Assim que me juntei aos outros no banheiro, senti aquela brisa fria com forte cheiro de sabonete vindo contra mim. Depois de toda a carniça, sangue, suor e gosmas de natureza indefinida, aquilo parecia o aroma do paraíso se comparado. No mais, o lugar era simples. Três espaços com chuveiro, três cabines com vaso, um grande mictório único nada prático ao fundo, além das duas torneiras na pia, o espelho horizontal para completar. Ambos nas cores branco, cinza e laranja. Por sinal, todo o lugar tinha a última cor em algum lugar. Não consegui ver a logo antes de entrarmos, mas apostava ter um trocadilho mirabolante.

Também foi inevitável pensar que, apesar dos pesares, me sentia confortável naquele espaço. Para pessoas como eu, banheiros viram tabus. Na minha antiga escola, os caras ficavam acanhados comigo no banheiro deles. Faziam piadas na linha tênue do insulto. As meninas não ligavam tanto para isso, entretanto, eu não queria continuar indo no delas. Mesmo precisando me certificar de não ter ninguém no banheiro masculino antes de entrar, estava feliz, o passo podia ser pequeno, mas o salto era gigantesco para minha identidade. Estar ali com outras pessoas, sem questionamentos ou olhares tortos, me enchia de alegria ― exceto pela mentira. Talvez fosse um passo para frente e dois para trás, porém, ainda era um para frente.
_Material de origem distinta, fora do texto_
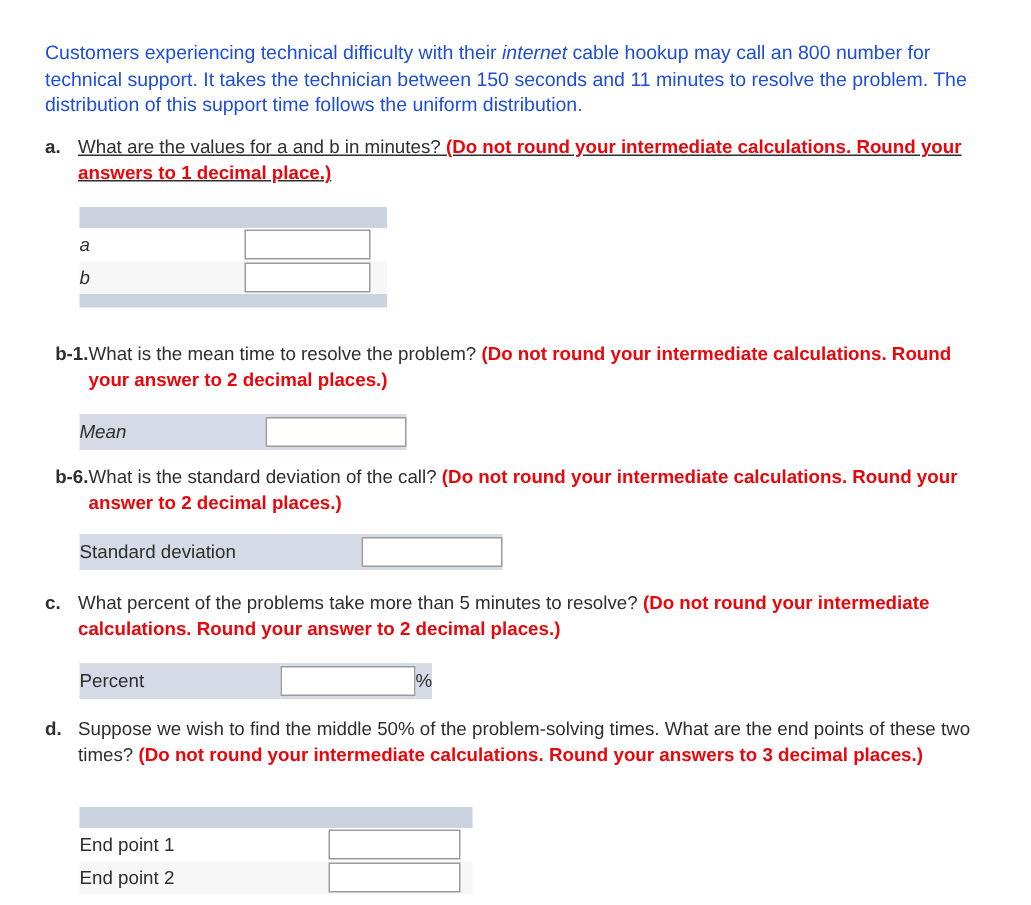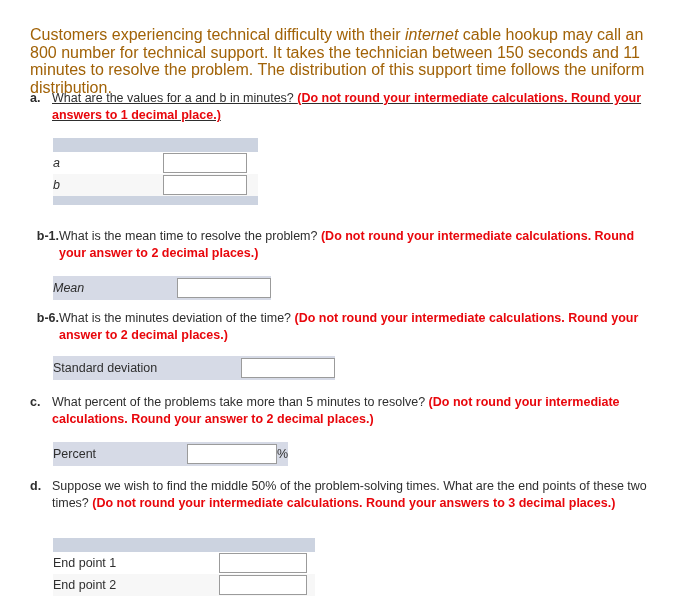--- a/index.html
+++ b/index.html
@@ -24,9 +24,9 @@
 
   
   .intro {
-    font-size: 16px;
+    font-size: 13px;
     line-height: 17.5px;
-    color: #a16207;
+    color: #1d4ed8;
     margin: 0 0 17px 0;
     width: 625px;
   }

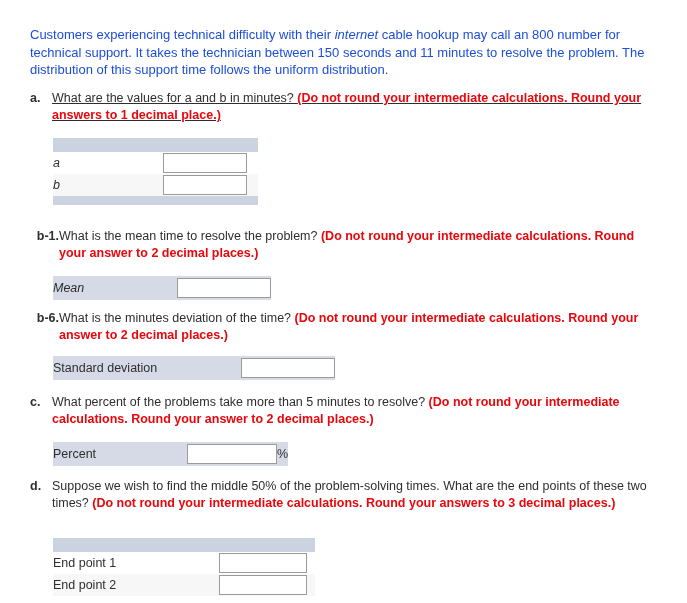--- a/index.html
+++ b/index.html
@@ -187,7 +187,7 @@
 
   <div class="qblock" id="q-b2">
     <span class="qlabel w-b1">b-6.</span>
-    <span class="qtext"><span>What is the minutes deviation of the time? </span><span class="red">(Do not round your intermediate calculations. Round your answer to 2 decimal places.)</span></span>
+    <span class="qtext"><span>What is the standard deviation of the call? </span><span class="red">(Do not round your intermediate calculations. Round your answer to 2 decimal places.)</span></span>
   </div>
 
   <table class="tbl" id="table-sd">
Desci Sérgio de meus braços enquanto Érico distribuía as toalhas. Fiquei com uma do Capitão América. Teria ele feito de propósito? Aquele sorrisinho besta dava a resposta. Espichei a língua para ele. Érico respondeu lambendo seus lábios e balançando as sobrancelhas. Eu estava criando um monstro. De repente, Serginho pulou no espaço entre nós, já vestindo somente sua cuequinha verde. A toalha vermelha enrolada ao redor do pescoço.

― Olha só ― falei sorrindo para ele. ― É o super menino. Veio ajudar as pobres pessoas sujas no fim do mundo?

Sérgio assentiu sorrindo.

― Bom, pra fazer isso precisa primeiro tomar banho ― diminuí meu tom de voz. ― Se não, os vilões podem sentir seu cheiro.

― Ih, verdade ― ele saiu correndo em direção ao box. O punho fechado estendido à frente do corpo. ― Venha comigo, Samu Maravilha.

O menino mais velho nos encarou corado.

― Eu perdi uma no par ou ímpar há três anos, tá? ― explicou.